*Problem*. Using the records that follow, work out how many lines hold the string "lite" and provide that number only.
********************
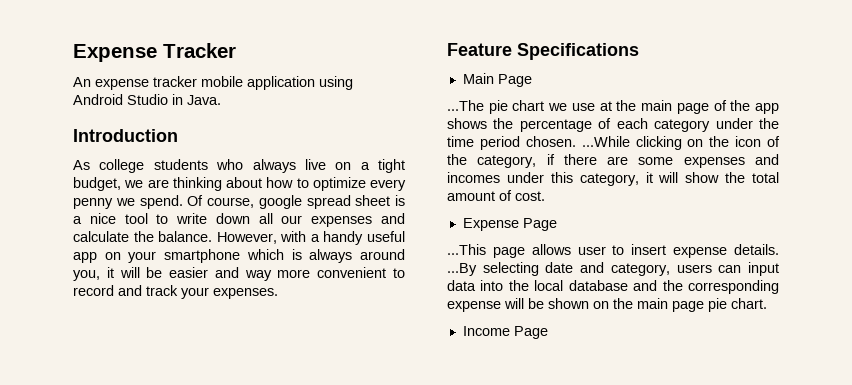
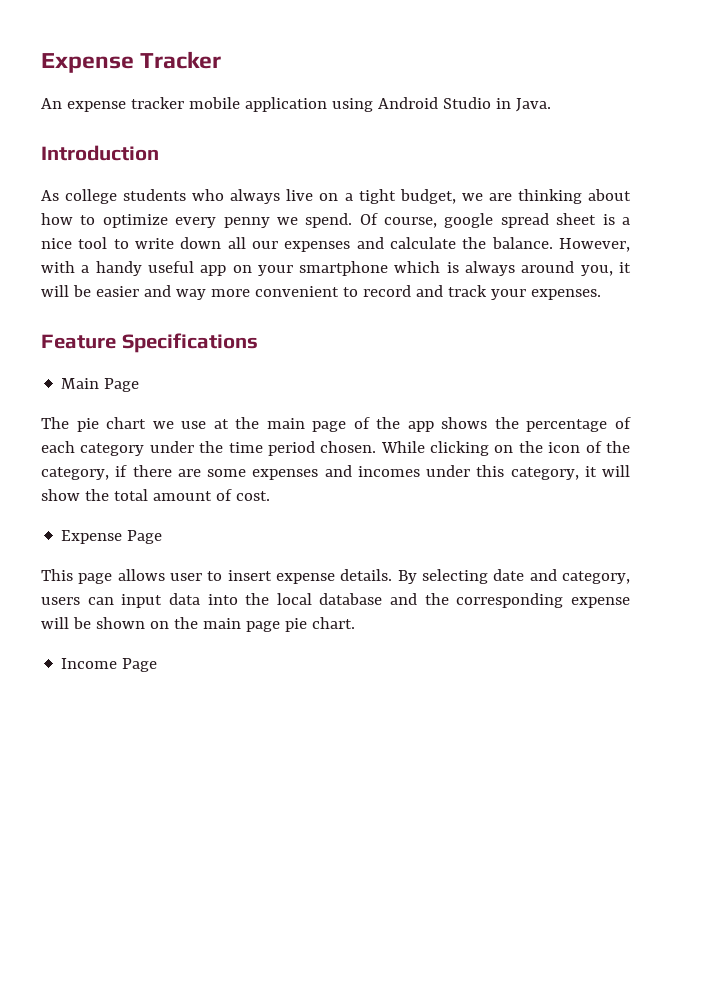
[447,100,484,111] ...The -> [41,417,69,429] The
[581,136,630,147] ...While -> [380,441,425,453] While
[447,244,486,255] ...This -> [41,569,73,581] This
[447,263,477,276] ...By -> [397,570,417,584] By

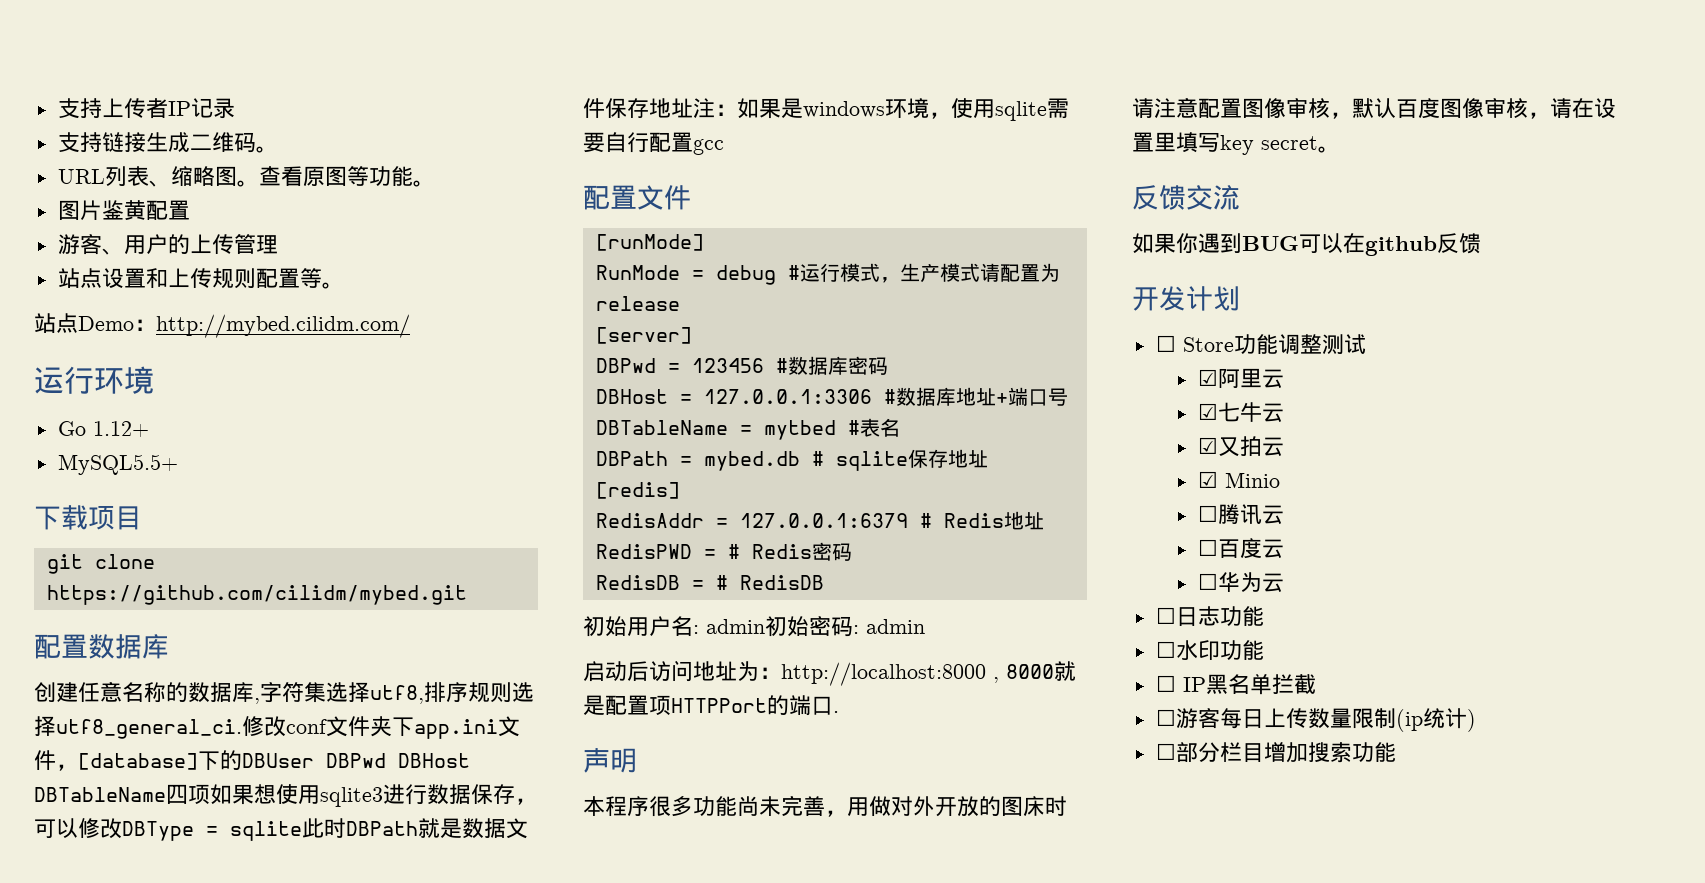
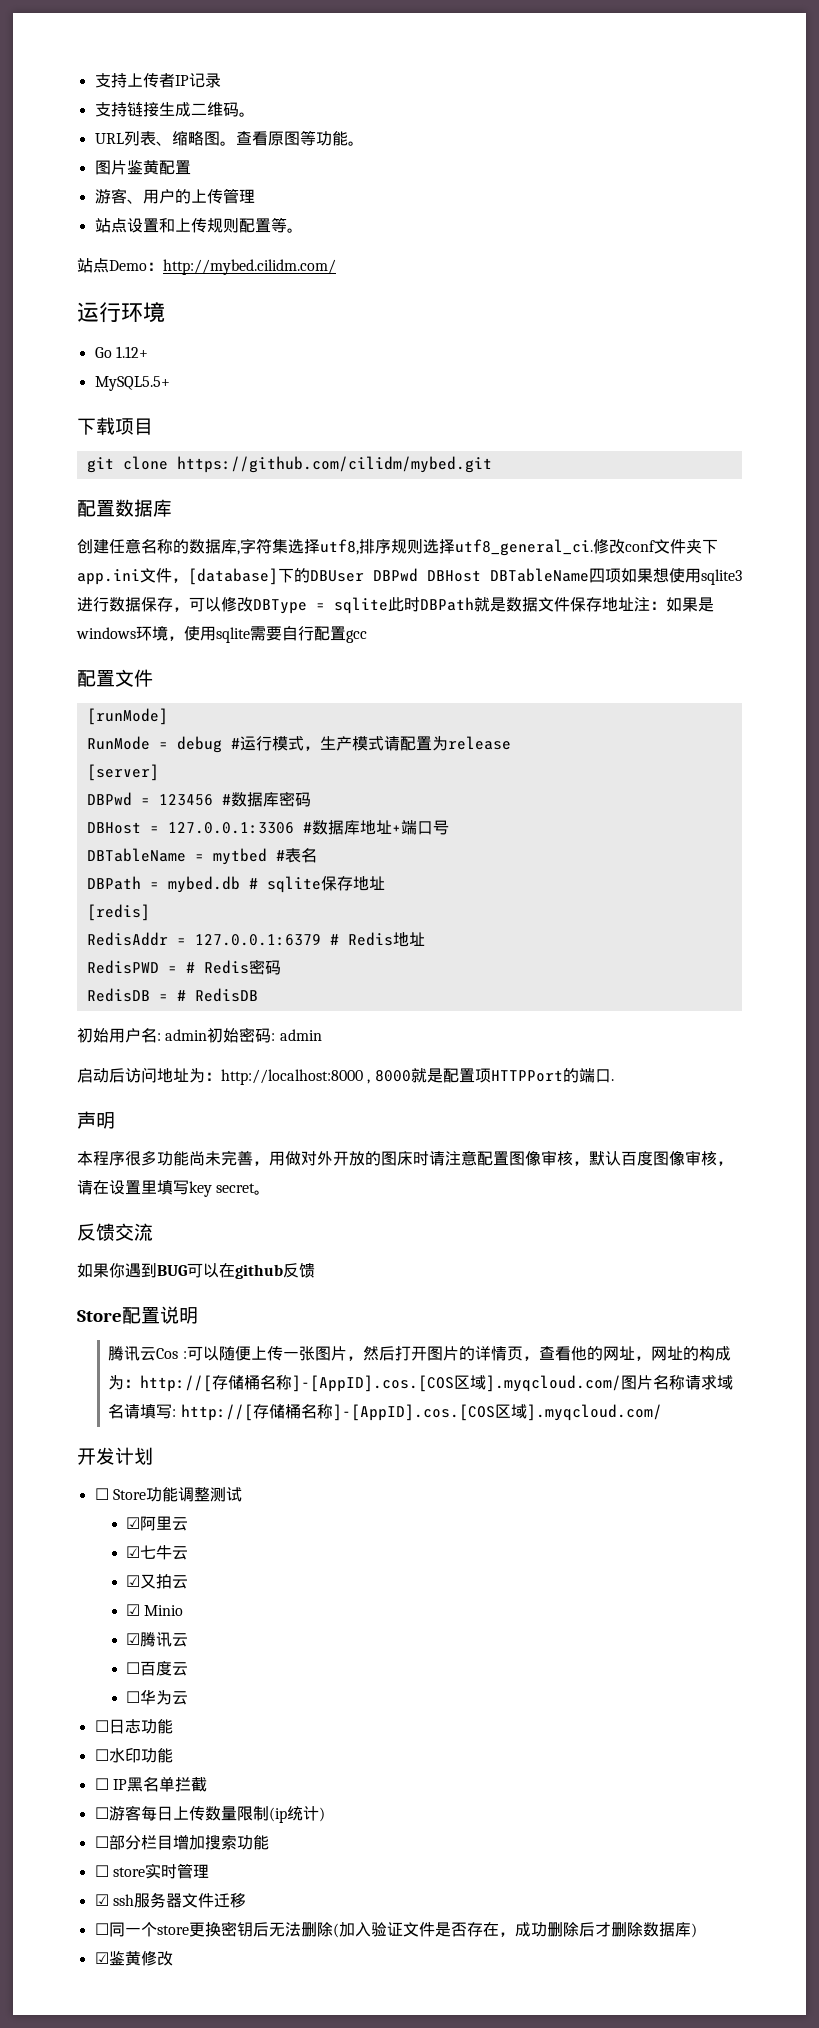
(1481, 243) none -> [77,1306,198,1324] [108,1346,731,1361] [108,1374,734,1392] [108,1404,662,1421] // Store配置说明 // 腾讯云Cos :可以随便上传一张图片，然后打开图片的详情页，查看他的网址，网址的构成为：http://[存储桶名称]-[AppID].cos.[COS区域].myqcloud.com/图片名称请求域名请填写: http://[存储桶名称]-[AppID].cos.[COS区域].myqcloud.com/
[1197,505,1218,522] ☐ -> [126,1633,141,1645] ☑
(1396, 752) none -> [94,1863,209,1879] [94,1892,246,1908] [94,1921,697,1938] [94,1950,173,1966] // ☐ store实时管理 // ☑ ssh服务器文件迁移 // ☐同一个store更换密钥后无法删除(加入验证文件是否存在，成功删除后才删除数据库) // ☑鉴黄修改

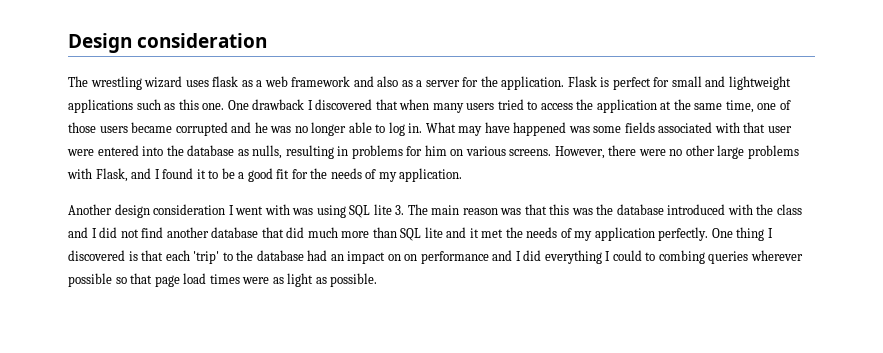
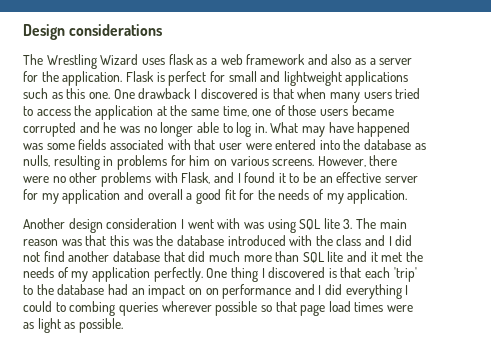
[137,33,268,48] [68,76,183,90] consideration // The wrestling wizard -> [69,24,163,36] [23,54,139,69] considerations // The Wrestling Wizard
(373, 104) none -> [261,89,270,99] is
[717,145,745,159] large -> (98, 177) none
(235, 173) none -> [319,172,419,183] [23,189,183,204] an effective server for my application and overall

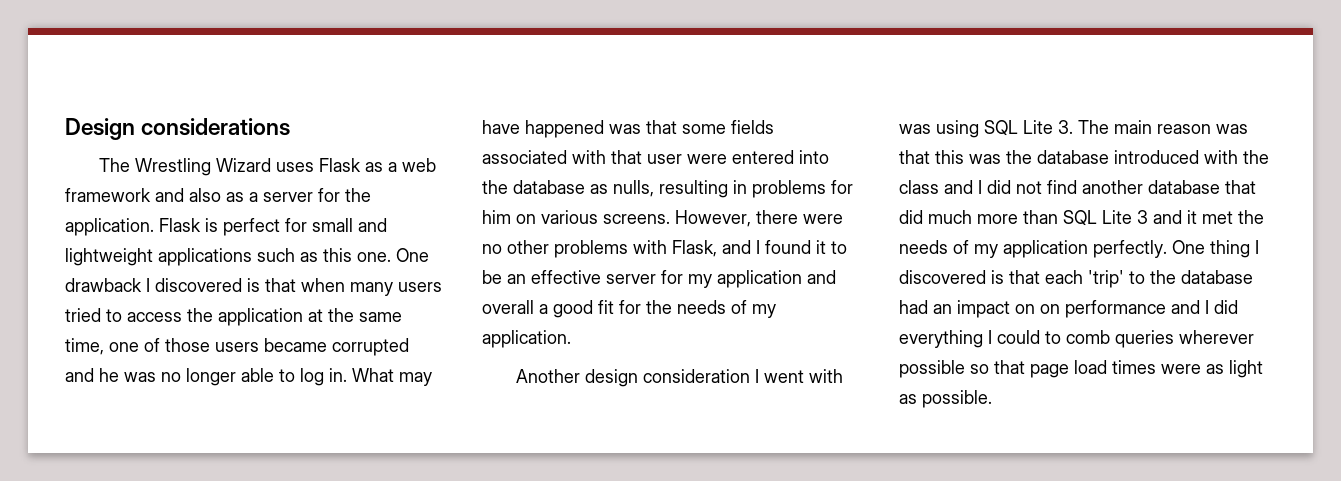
[168,54,194,65] flask -> [319,158,362,172] Flask
(43, 146) none -> [646,120,677,134] that
[323,218,340,229] lite -> [1023,120,1053,134] Lite
[327,251,344,262] lite -> [1102,210,1148,224] Lite 3
[69,301,116,316] combing -> [1066,330,1110,344] comb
********************
*Exercise result*. 2